**TRY IT:**
Please filter the listing for the string "webkit" and copy each matching line.

**DATA TO EXAMINE:**
___

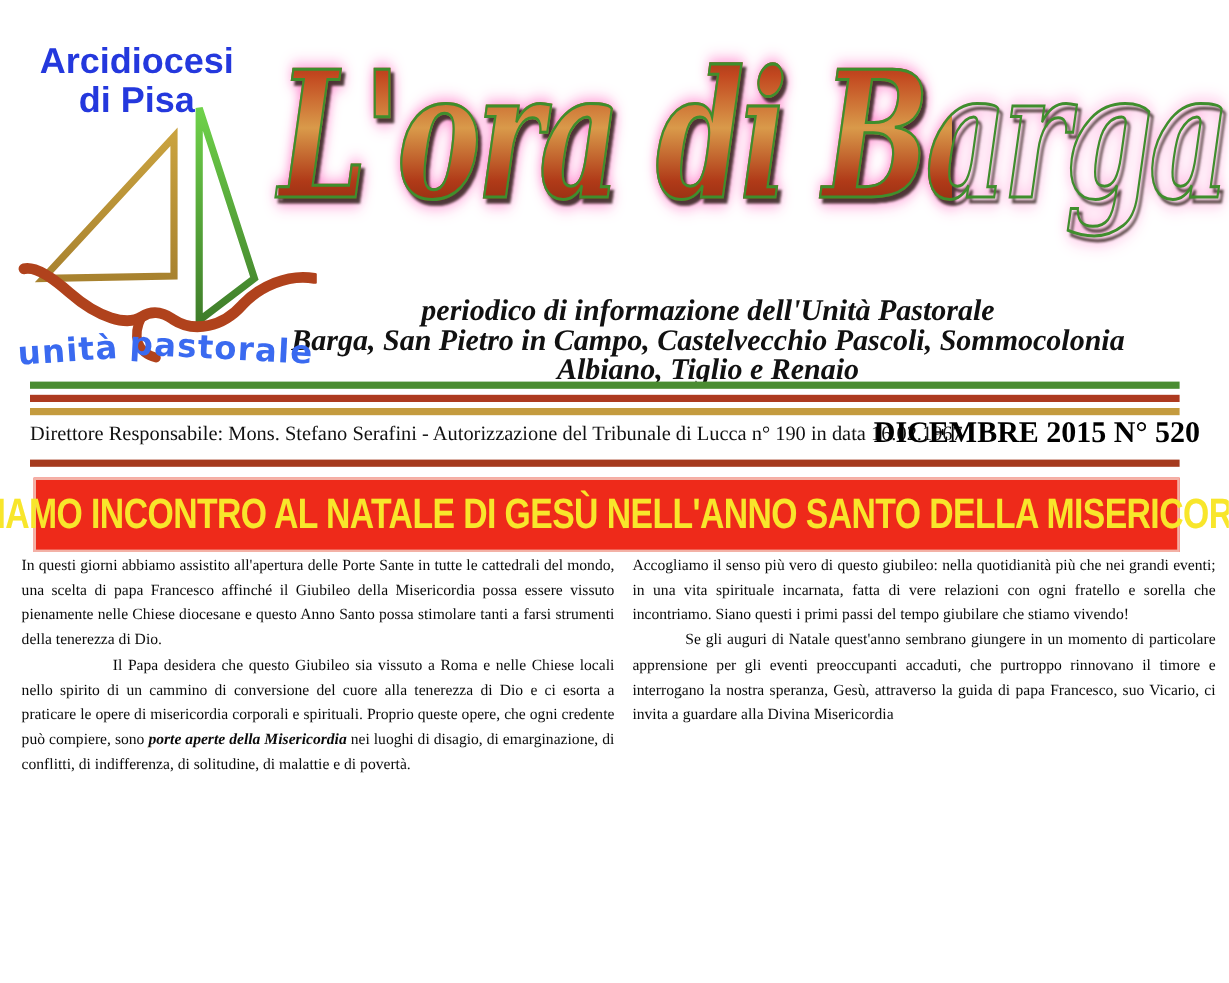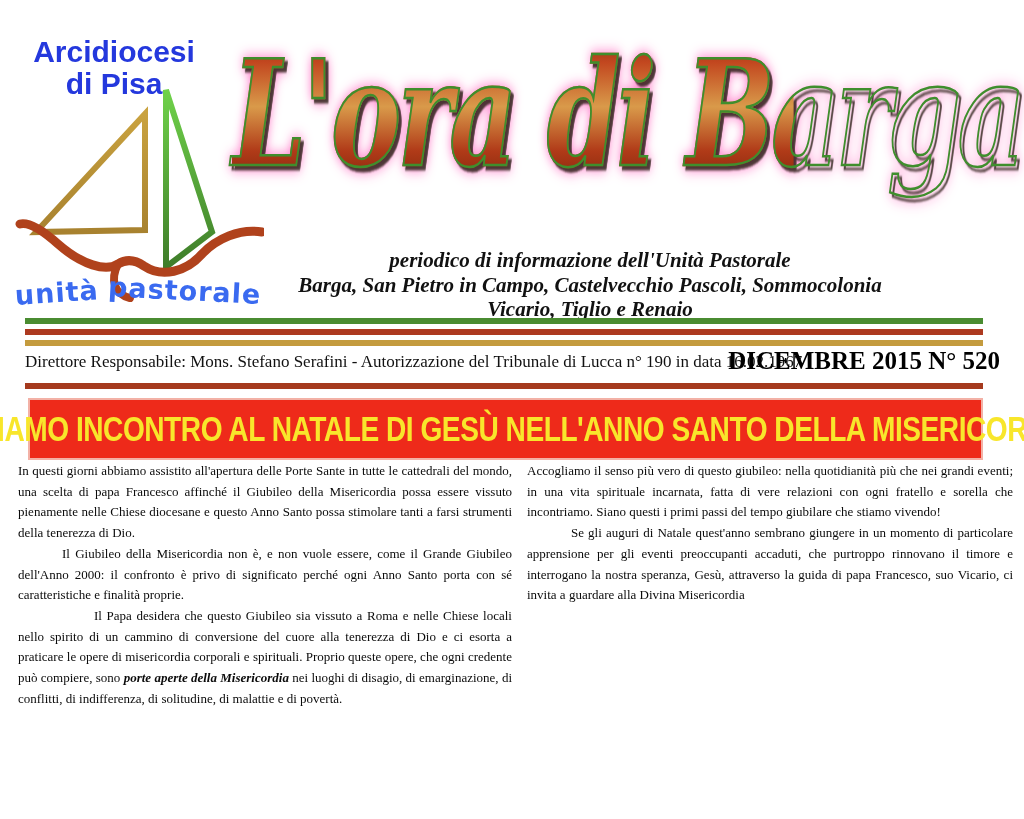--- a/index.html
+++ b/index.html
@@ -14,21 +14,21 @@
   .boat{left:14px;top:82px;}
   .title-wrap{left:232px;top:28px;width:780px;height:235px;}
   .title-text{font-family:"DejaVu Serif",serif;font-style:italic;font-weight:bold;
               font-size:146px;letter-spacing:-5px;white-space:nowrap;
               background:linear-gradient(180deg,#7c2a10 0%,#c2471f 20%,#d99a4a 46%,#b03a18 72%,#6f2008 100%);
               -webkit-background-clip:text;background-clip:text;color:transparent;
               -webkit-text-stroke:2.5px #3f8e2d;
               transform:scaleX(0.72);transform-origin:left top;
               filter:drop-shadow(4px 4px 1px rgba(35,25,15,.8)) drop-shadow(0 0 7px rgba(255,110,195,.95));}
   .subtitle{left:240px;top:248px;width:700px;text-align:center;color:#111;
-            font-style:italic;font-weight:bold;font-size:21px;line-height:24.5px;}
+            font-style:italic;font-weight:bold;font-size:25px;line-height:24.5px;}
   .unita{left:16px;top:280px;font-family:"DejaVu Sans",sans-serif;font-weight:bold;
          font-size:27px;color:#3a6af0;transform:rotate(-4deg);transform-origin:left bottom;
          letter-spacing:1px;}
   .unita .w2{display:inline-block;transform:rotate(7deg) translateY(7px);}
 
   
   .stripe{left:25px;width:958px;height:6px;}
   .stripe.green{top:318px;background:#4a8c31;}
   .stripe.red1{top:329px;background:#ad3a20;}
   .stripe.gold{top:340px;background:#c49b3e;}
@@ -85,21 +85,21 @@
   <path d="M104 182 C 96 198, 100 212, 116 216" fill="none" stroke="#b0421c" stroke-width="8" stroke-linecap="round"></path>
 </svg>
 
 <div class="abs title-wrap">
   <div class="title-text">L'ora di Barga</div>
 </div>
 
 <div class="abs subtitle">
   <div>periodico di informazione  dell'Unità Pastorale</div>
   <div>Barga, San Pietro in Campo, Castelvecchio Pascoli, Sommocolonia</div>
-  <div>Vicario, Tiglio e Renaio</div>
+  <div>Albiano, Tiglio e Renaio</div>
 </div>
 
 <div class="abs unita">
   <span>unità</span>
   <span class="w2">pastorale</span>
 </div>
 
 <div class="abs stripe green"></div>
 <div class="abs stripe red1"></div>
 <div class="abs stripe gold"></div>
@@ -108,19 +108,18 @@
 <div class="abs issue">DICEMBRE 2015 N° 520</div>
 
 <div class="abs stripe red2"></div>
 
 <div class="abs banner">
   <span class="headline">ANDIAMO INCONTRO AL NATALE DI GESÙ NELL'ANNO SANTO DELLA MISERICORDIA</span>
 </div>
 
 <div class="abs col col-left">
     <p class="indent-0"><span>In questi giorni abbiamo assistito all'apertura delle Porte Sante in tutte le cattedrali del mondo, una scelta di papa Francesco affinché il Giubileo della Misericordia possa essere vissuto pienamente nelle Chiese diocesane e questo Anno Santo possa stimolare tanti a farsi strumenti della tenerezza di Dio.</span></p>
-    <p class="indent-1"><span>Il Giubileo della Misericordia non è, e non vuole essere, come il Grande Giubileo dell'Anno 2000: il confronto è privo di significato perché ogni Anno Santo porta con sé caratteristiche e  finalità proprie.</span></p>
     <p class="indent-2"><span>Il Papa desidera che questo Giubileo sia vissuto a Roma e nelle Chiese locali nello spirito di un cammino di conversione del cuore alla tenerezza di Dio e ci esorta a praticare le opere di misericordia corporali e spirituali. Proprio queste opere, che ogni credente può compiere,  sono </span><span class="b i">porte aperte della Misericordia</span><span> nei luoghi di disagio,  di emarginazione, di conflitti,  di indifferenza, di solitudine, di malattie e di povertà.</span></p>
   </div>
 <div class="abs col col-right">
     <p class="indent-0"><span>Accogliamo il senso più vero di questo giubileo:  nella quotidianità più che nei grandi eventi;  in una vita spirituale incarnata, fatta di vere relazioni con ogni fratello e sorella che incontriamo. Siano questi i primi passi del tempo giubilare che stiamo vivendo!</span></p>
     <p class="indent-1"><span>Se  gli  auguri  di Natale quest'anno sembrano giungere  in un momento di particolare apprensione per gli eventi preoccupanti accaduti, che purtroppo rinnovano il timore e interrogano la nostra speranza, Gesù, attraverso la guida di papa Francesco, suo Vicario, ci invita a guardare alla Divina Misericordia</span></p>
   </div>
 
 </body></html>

___

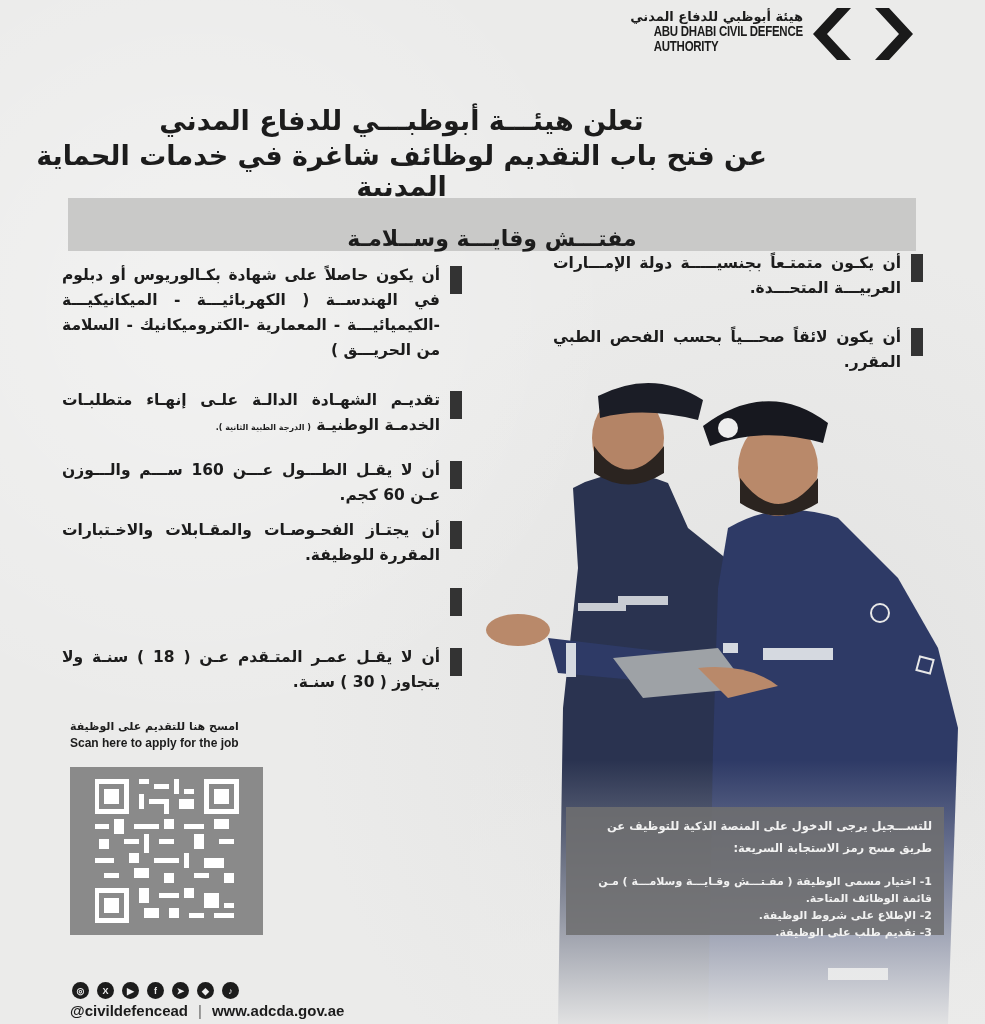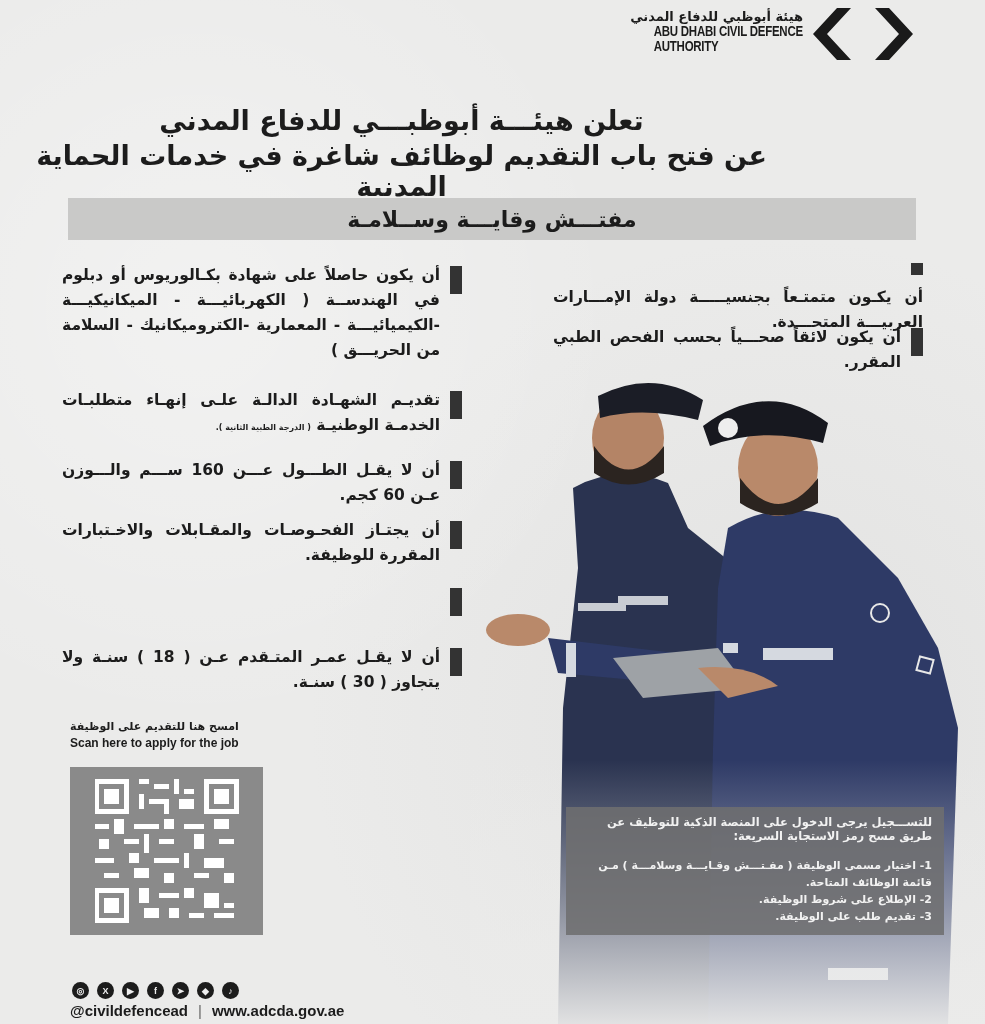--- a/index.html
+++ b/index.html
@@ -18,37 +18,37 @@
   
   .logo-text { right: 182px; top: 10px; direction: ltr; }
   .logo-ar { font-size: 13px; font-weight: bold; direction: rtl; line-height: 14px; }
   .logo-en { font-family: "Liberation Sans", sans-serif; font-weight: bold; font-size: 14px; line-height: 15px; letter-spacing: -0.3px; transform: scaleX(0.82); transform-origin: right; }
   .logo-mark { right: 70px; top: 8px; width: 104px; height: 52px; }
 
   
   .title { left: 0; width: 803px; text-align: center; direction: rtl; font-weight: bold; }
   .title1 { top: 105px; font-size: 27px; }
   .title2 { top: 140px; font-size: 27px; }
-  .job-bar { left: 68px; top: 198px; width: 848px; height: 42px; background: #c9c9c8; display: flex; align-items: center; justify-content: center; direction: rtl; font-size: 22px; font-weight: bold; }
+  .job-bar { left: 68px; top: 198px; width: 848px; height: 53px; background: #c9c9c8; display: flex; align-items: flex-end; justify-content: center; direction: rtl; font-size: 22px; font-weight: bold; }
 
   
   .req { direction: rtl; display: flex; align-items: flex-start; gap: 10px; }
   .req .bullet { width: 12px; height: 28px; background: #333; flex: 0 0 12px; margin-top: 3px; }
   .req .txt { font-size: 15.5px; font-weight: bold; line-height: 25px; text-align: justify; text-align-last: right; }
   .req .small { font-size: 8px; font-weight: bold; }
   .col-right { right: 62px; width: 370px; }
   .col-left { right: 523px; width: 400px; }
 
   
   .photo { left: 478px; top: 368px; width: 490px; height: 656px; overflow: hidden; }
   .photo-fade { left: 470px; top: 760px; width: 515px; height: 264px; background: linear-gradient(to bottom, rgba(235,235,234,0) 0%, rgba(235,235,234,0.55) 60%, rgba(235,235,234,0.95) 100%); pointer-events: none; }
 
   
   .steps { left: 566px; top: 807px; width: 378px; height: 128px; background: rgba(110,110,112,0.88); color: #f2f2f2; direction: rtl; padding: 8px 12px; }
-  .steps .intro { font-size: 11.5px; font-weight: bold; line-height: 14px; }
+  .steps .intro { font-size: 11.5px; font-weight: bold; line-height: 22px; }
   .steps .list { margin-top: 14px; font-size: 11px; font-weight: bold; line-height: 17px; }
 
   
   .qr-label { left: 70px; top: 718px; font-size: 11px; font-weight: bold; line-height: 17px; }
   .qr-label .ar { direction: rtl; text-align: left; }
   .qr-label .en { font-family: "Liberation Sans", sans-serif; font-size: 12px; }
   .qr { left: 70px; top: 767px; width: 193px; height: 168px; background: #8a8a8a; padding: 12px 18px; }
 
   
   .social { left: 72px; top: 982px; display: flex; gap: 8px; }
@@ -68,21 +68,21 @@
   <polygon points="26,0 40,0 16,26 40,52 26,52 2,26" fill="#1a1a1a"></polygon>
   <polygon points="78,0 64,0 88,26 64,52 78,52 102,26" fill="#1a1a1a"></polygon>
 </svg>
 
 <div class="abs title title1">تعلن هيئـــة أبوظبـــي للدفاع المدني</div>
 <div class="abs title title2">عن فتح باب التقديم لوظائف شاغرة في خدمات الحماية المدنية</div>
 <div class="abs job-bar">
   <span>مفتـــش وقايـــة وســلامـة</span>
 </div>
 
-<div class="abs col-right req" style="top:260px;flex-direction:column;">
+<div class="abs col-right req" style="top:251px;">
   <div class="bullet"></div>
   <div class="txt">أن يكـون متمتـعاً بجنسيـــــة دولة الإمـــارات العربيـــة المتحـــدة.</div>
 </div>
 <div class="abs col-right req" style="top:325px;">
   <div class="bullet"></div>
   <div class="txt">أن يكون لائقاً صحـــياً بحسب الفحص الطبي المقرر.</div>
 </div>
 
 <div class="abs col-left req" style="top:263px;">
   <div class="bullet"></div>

___

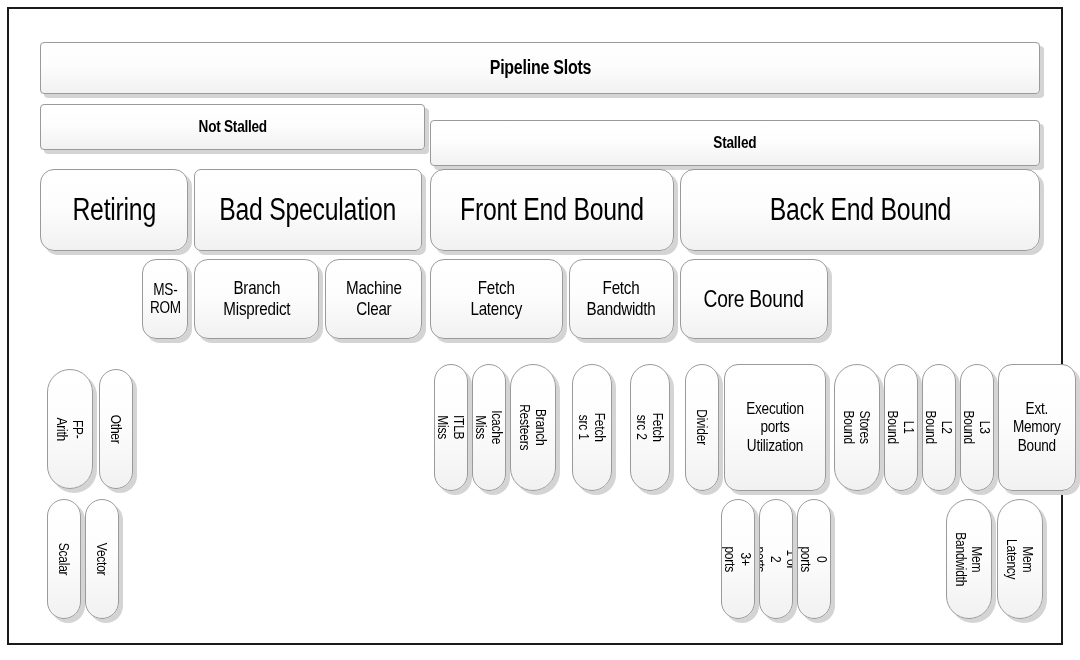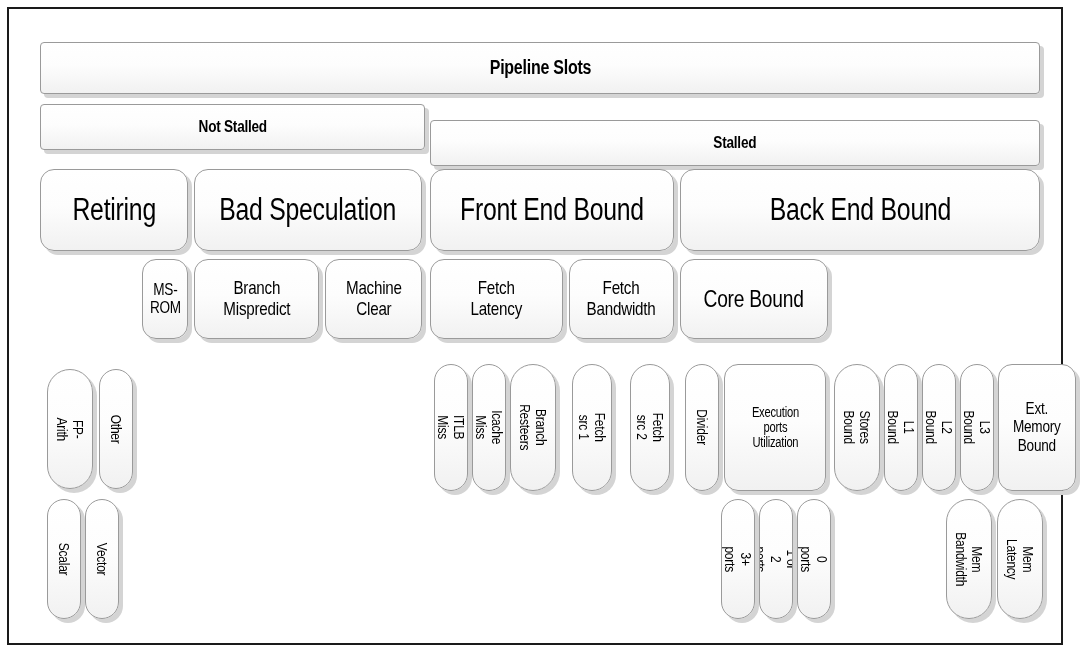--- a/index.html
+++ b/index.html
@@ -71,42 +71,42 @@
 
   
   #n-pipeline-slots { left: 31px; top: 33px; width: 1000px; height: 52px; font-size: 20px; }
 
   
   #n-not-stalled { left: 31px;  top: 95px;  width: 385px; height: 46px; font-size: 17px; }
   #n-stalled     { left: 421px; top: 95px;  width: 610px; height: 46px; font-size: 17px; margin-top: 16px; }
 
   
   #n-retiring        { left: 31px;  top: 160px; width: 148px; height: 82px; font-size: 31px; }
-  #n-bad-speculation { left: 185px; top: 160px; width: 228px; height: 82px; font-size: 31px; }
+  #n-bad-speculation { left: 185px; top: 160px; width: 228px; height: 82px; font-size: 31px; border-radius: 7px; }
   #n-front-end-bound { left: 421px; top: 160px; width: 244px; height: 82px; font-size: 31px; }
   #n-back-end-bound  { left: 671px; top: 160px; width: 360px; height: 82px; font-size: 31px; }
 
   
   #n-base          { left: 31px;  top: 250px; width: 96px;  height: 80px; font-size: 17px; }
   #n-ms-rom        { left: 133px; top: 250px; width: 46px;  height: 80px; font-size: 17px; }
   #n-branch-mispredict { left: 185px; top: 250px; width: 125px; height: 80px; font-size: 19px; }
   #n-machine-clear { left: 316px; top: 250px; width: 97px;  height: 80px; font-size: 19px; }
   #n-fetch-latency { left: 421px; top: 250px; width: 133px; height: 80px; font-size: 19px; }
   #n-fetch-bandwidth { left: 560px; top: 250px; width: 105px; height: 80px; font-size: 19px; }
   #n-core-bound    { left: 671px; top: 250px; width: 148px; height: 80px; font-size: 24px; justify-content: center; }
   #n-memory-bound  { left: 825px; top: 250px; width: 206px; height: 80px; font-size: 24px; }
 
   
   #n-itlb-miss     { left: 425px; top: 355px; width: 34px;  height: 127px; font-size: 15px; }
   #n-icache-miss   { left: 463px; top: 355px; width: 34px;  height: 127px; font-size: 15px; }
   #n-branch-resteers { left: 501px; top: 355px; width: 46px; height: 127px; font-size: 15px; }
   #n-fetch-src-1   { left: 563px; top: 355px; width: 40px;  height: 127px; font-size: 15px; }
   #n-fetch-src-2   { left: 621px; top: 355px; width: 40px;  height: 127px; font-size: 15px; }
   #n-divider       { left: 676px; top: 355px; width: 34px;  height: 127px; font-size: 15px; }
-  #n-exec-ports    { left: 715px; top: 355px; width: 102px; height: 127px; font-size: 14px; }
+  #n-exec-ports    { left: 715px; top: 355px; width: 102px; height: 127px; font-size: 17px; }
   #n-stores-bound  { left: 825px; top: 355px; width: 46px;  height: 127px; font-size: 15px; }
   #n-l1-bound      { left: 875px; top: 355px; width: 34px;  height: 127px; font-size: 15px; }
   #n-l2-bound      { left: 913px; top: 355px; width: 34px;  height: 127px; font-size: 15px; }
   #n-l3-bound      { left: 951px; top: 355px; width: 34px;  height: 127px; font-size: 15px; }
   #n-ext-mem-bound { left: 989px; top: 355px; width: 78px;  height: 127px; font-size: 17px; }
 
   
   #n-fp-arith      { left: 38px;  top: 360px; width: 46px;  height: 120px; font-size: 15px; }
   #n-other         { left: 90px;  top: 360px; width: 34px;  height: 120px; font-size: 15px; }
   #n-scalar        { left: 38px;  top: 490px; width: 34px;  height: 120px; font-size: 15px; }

___

**EXPECTED OUTPUT:**
               -webkit-background-clip:text;background-clip:text;color:transparent;
               -webkit-text-stroke:2.5px #3f8e2d;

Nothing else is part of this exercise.